[DATASET RECORDS Boundary: Start]

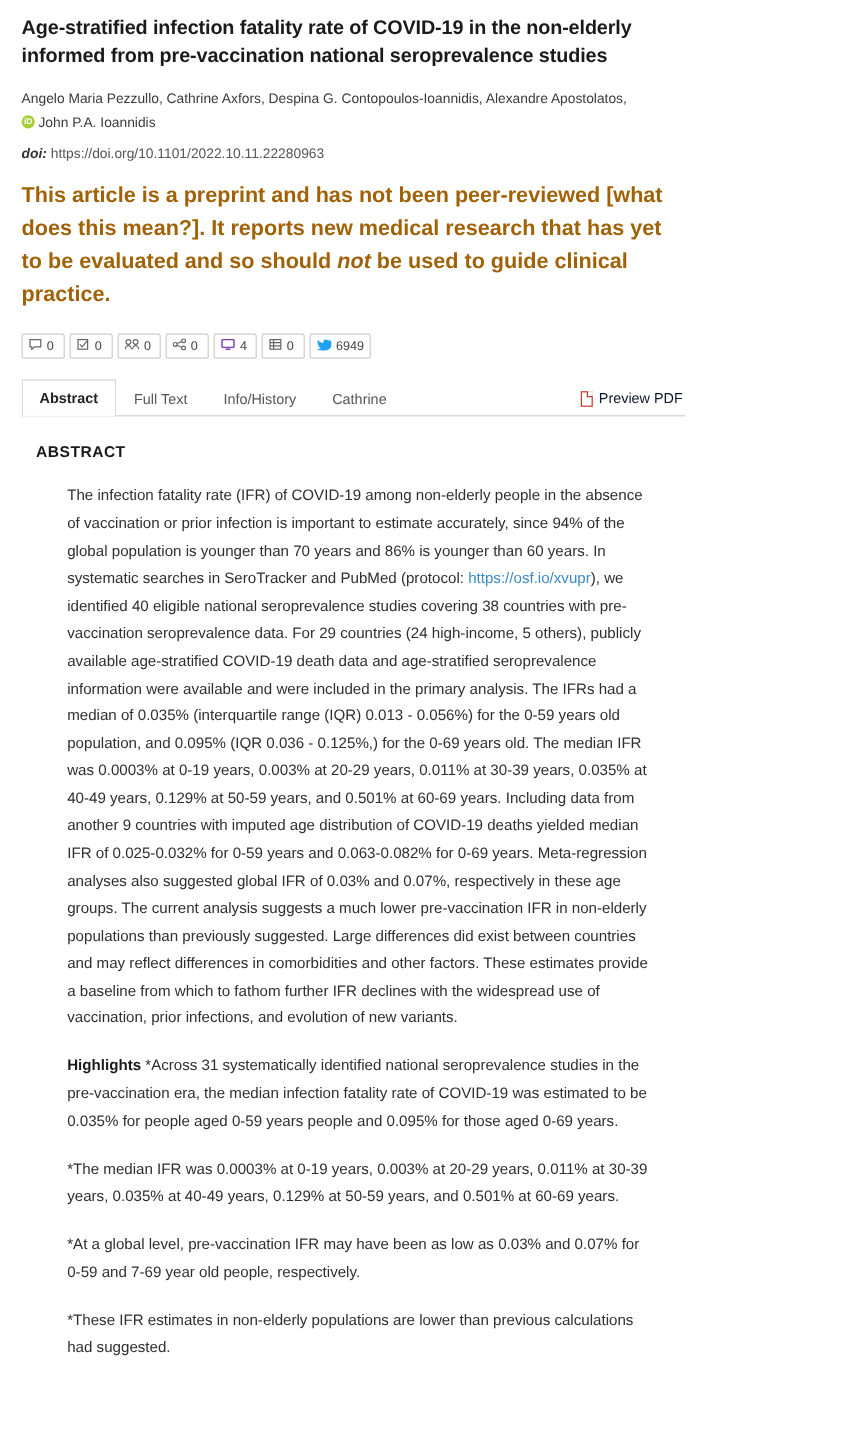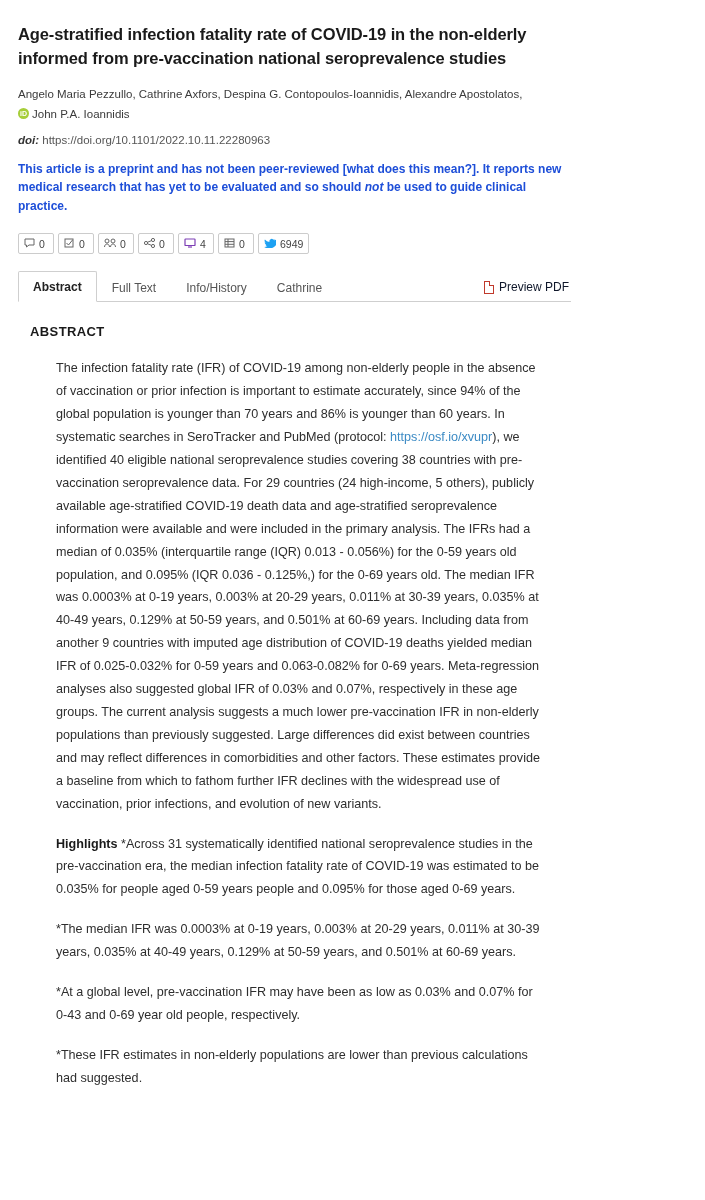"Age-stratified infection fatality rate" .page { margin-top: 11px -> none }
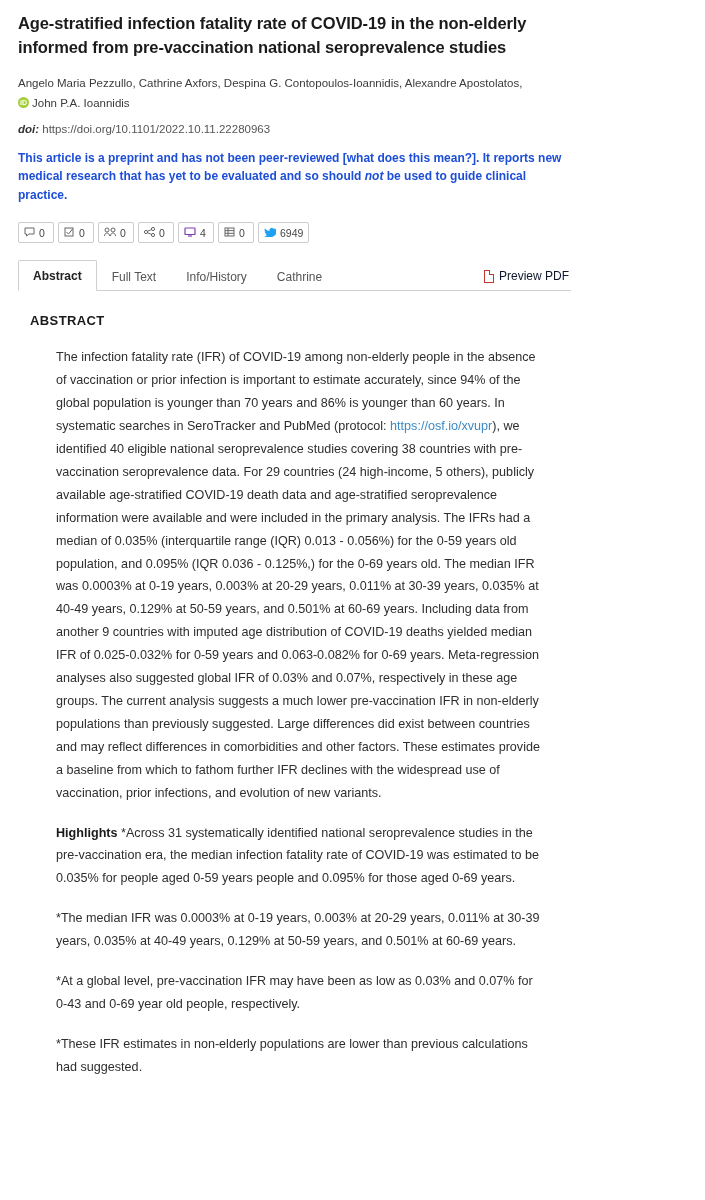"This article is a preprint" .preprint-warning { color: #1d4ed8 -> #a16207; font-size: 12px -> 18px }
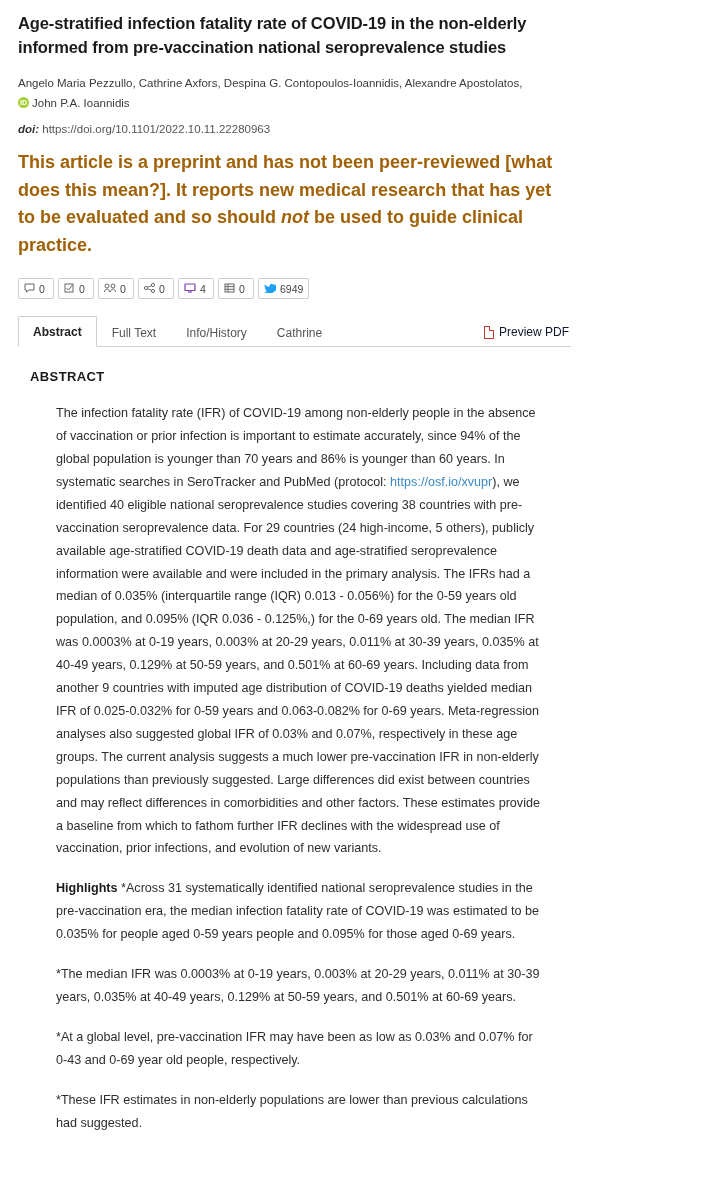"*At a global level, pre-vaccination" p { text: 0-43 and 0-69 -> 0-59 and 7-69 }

[DATASET RECORDS Boundary: End]
[DATASET RECORDS Boundary: Start]

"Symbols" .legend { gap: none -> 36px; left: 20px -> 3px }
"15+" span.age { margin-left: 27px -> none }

[DATASET RECORDS Boundary: End]
[DATASET RECORDS Boundary: Start]

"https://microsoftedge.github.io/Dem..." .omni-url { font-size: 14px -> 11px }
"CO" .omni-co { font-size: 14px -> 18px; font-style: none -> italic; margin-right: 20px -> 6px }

[DATASET RECORDS Boundary: End]

In the entries above, find the line holding "gap: none ->" and the line holding "margin-left: 27px ->", then retype exactly those two lines and every line between them, and nothing else.

"Symbols" .legend { gap: none -> 36px; left: 20px -> 3px }
"15+" span.age { margin-left: 27px -> none }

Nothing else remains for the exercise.